## [Try it]
Among the entries below, find the lines with the word "offset" and copy them.

## [Working data]

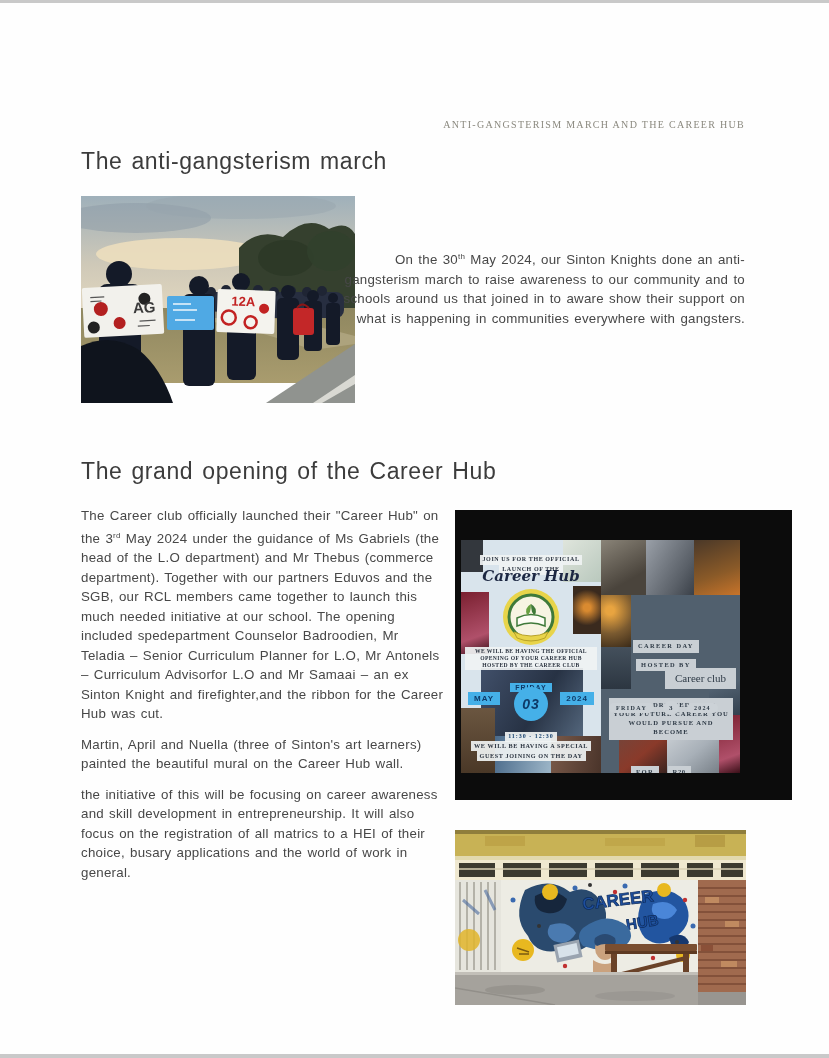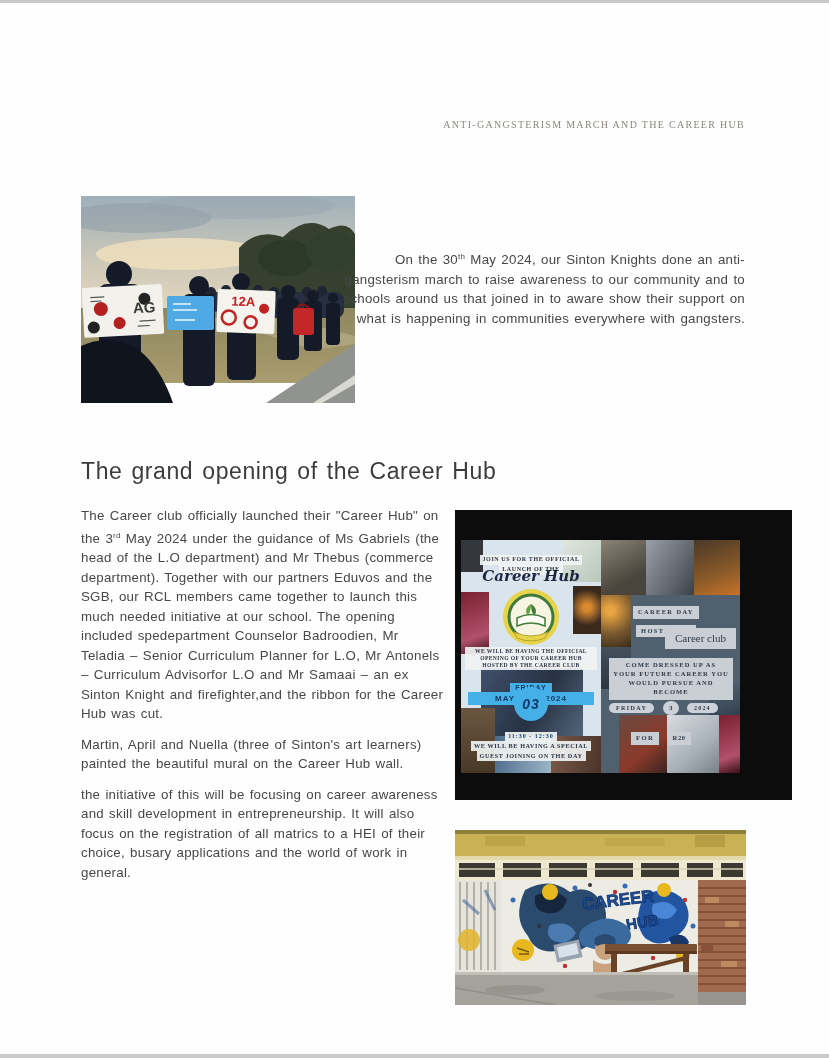--- a/index.html
+++ b/index.html
@@ -40,37 +40,38 @@
   .collage { position:absolute; left:6px; top:30px; width:279px; height:233px; }
   .half-l { position:absolute; left:0; top:0; width:140px; height:233px; background:#d9e4ec; overflow:hidden; }
   .half-r { position:absolute; left:140px; top:0; width:139px; height:233px; background:#51606e; overflow:hidden; }
   .tile { position:absolute; }
   .plabel { font-family:"Liberation Serif", serif; font-weight:bold; color:#2b3440;
             background:rgba(240,243,243,.92); display:inline-block; padding:1px 3px; line-height:1.25; }
   .crow { left:0; right:0; text-align:center; }
   .script-title { font-family:"DejaVu Serif", serif; font-style:italic; font-weight:bold;
                   font-size:15px; color:#1c2742; background:transparent; }
   .bluebox { background:#45b0e8; color:#0e3a68; font-weight:bold; display:inline-block; }
-  .pill { border-radius:0; padding:2px 27px; font-size:8px; letter-spacing:1px; }
+  .pill { border-radius:0; padding:2px 6px; font-size:8px; letter-spacing:1px; }
   .day-circle { width:34px; height:34px; border-radius:50%; font-size:14px; line-height:34px;
                 text-align:center; padding:0; letter-spacing:1px; }
   .slate-label { font-family:"Liberation Serif", serif; font-weight:bold; color:#2e3a46;
-                 background:#c9cfd4; display:inline-block; padding:2px 5px; line-height:1.35; }
+                 background:#c9cfd4; display:inline-block; padding:2px 5px; line-height:1.35;margin-top:40px; }
   .slate-pill { border-radius:8px; background:#ccd2d7; font-family:"Liberation Serif", serif;
                 font-weight:bold; color:#2e3a46; display:inline-block; padding:2px 7px; }
 </style>
 </head>
 <body>
 
 <div class="page">
   <div class="edge-bar edge-top"></div>
   <div class="edge-bar edge-bottom"></div>
 
   <div class="abs kicker">ANTI-GANGSTERISM MARCH AND THE CAREER HUB</div>
 
+  <h1 class="abs h-title h-title-1">The anti-gangsterism march</h1>
 
   <div class="abs march-photo">
     <svg width="274" height="207" viewBox="0 0 274 207">
       <defs>
         <linearGradient id="sky" x1="0" y1="0" x2="0" y2="1">
           <stop offset="0" stop-color="#9fb0ba"></stop>
             <stop offset="0.55" stop-color="#cfc9b8"></stop>
             <stop offset="1" stop-color="#e6dac0"></stop>
         </linearGradient>
         <linearGradient id="grass" x1="0" y1="0" x2="0" y2="1">

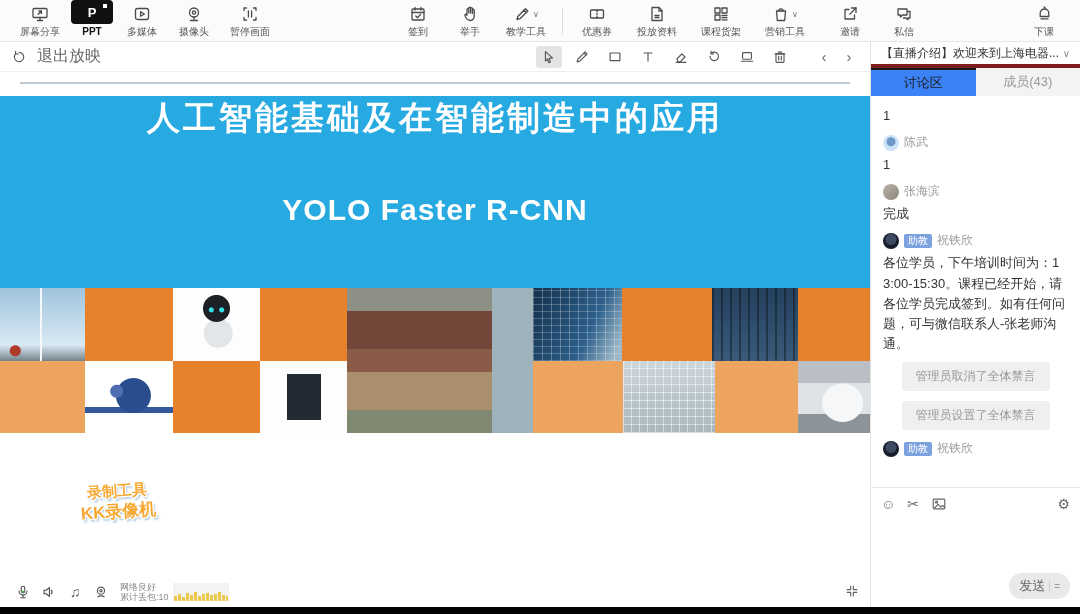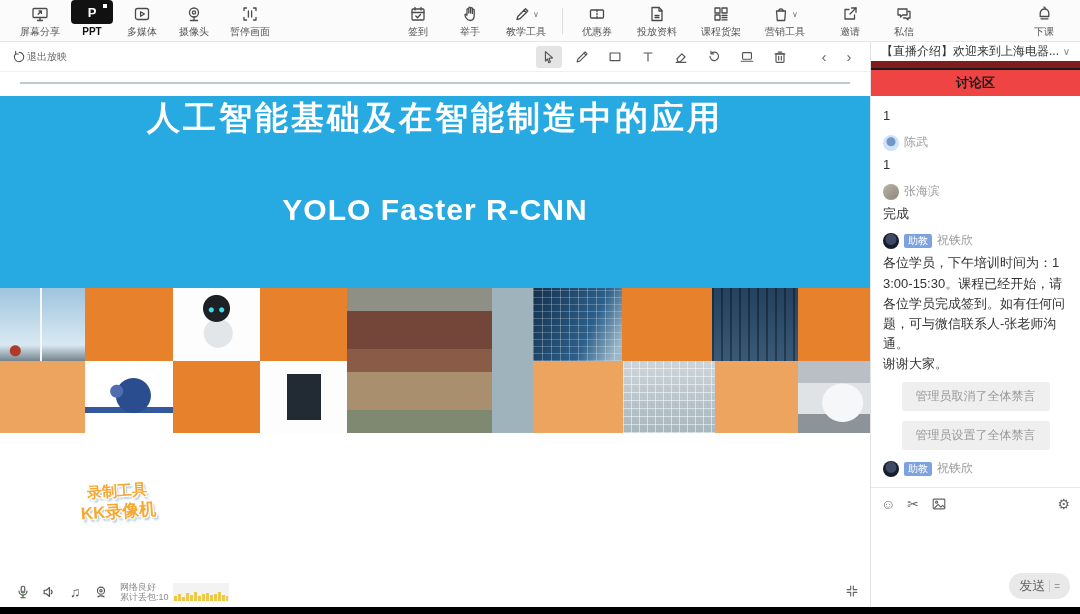--- a/index.html
+++ b/index.html
@@ -19,21 +19,21 @@
   .dd{font-size:8px;color:#777;margin-left:2px;transform:translateY(-4px);display:inline-block;}
   .tb-sep{width:1px;height:26px;background:#ddd;margin:0 6px;}
   .w60{width:60px;} .w64{width:64px;}
 
   
   .bodyrow{flex:1 1 auto;display:flex;min-height:0;}
   .main{width:870px;flex:0 0 870px;display:flex;flex-direction:column;background:#fff;}
 
   
   .subbar{height:30px;flex:0 0 30px;display:flex;align-items:center;border-bottom:1px solid #efefef;background:#fff;padding:0 12px;}
-  .exit-btn{display:flex;align-items:center;gap:1px;font-size:10px;color:#666;cursor:pointer;}
+  .exit-btn{display:flex;align-items:center;gap:11px;font-size:16px;color:#666;cursor:pointer;}
   .drawtools{margin-left:auto;display:flex;align-items:center;gap:7px;}
   .dt{width:26px;height:22px;display:flex;align-items:center;justify-content:center;border-radius:3px;color:#555;cursor:pointer;}
   .dt.selected{background:#e4e4e4;}
   .dt svg{stroke:#555;}
   .nav-arrow{font-size:15px;color:#666;width:18px;text-align:center;cursor:pointer;}
   .gap14{width:8px;}
 
   
   .slide{flex:1 1 auto;position:relative;background:#fff;overflow:hidden;}
   .slide-head{display:flex;align-items:center;padding:30px 20px 0 28px;position:relative;}
@@ -78,26 +78,26 @@
   .statusbar{height:30px;flex:0 0 30px;background:#fff;display:flex;align-items:center;padding-left:10px;position:relative;}
   .st-ic{width:26px;display:flex;justify-content:center;color:#555;cursor:pointer;}
   .st-ic svg{stroke:#555;}
   .note{font-size:14px;color:#555;width:26px;text-align:center;cursor:pointer;}
   .netinfo{margin-left:6px;font-size:9px;color:#888;line-height:10px;}
   .spark{margin-left:4px;width:56px;height:18px;background:#f3f3f3;display:flex;align-items:flex-end;cursor:pointer;}
   .compress{position:absolute;right:10px;top:6px;color:#666;cursor:pointer;}
 
   
   .chat{flex:1 1 auto;border-left:1px solid #e2e2e2;background:#fff;display:flex;flex-direction:column;min-width:0;}
-  .chat-title{height:26px;flex:0 0 26px;display:flex;align-items:center;padding:0 10px;font-size:12px;color:#333;border-bottom:7px solid #7f1d1d;}
+  .chat-title{height:26px;flex:0 0 26px;display:flex;align-items:center;padding:0 10px;font-size:12px;color:#333;border-bottom:4px solid #7f1d1d;}
   .chat-title .ct-text{white-space:nowrap;overflow:hidden;}
   .chat-title .ct-caret{margin-left:auto;color:#888;font-size:10px;cursor:pointer;}
   .tabs{height:28px;flex:0 0 28px;display:flex;}
   .tab{flex:1;display:flex;align-items:center;justify-content:center;font-size:13px;cursor:pointer;}
-  .tab.active{background:#ef4444;color:#1a1a1a;font-weight:bold;border-top:2px solid #1a1a1a;}
+  .tab.active{background:#3b82f6;color:#1a1a1a;font-weight:normal;border-top:2px solid #1a1a1a;}
   .tab.inactive{background:#f3f3f3;color:#999;}
   .feed{flex:1 1 auto;padding:10px 12px 0 12px;overflow:hidden;}
   .msg{margin-bottom:8px;}
   .msg-head{display:flex;align-items:center;gap:5px;margin-bottom:4px;}
   .avatar{width:16px;height:16px;border-radius:50%;flex:0 0 16px;cursor:pointer;}
   .av-0{background:linear-gradient(160deg,#3a4352 55%,#c8742f);}
   .av-1{background:radial-gradient(circle at 50% 42%,#6f97c9 0 4px,#cfe3f7 5px);}
   .av-2{background:linear-gradient(140deg,#b9b3a8,#8e867b);}
   .av-3{background:radial-gradient(circle at 50% 40%,#3e4a63 0 5px,#161d2b 6px);}
   .uname{font-size:12px;color:#9b9b9b;}
@@ -423,20 +423,21 @@
       </div>
     </div>
 
     <div class="chat">
       <div class="chat-title">
         <span class="ct-text">【直播介绍】欢迎来到上海电器...</span>
         <span class="ct-caret">∨</span>
       </div>
       <div class="tabs">
         <div class="tab active">讨论区</div>
+        <div class="tab inactive">成员(43)</div>
       </div>
 
       <div class="feed">
         <div class="msg">
           <div class="mtext">1</div>
         </div>
         <div class="msg">
           <div class="msg-head">
             <span class="avatar av-1"></span>
             <span class="uname">陈武</span>
@@ -450,21 +451,20 @@
           </div>
           <div class="mtext">完成</div>
         </div>
         <div class="msg">
           <div class="msg-head">
             <span class="avatar av-3"></span>
             <span class="badge">助教</span>
             <span class="uname">祝铁欣</span>
           </div>
           <div class="mtext">各位学员，下午培训时间为：13:00-15:30。课程已经开始，请各位学员完成签到。如有任何问题，可与微信联系人-张老师沟通。</div>
-          <div class="mtext">谢谢大家。</div>
         </div>
         <div class="sysmsg">管理员取消了全体禁言</div>
         <div class="sysmsg">管理员设置了全体禁言</div>
         <div class="msg">
           <div class="msg-head">
             <span class="avatar av-3"></span>
             <span class="badge">助教</span>
             <span class="uname">祝铁欣</span>
           </div>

## [Solution for this task]
           <stop offset="0" stop-color="#9fb0ba"></stop>
             <stop offset="0.55" stop-color="#cfc9b8"></stop>
             <stop offset="1" stop-color="#e6dac0"></stop>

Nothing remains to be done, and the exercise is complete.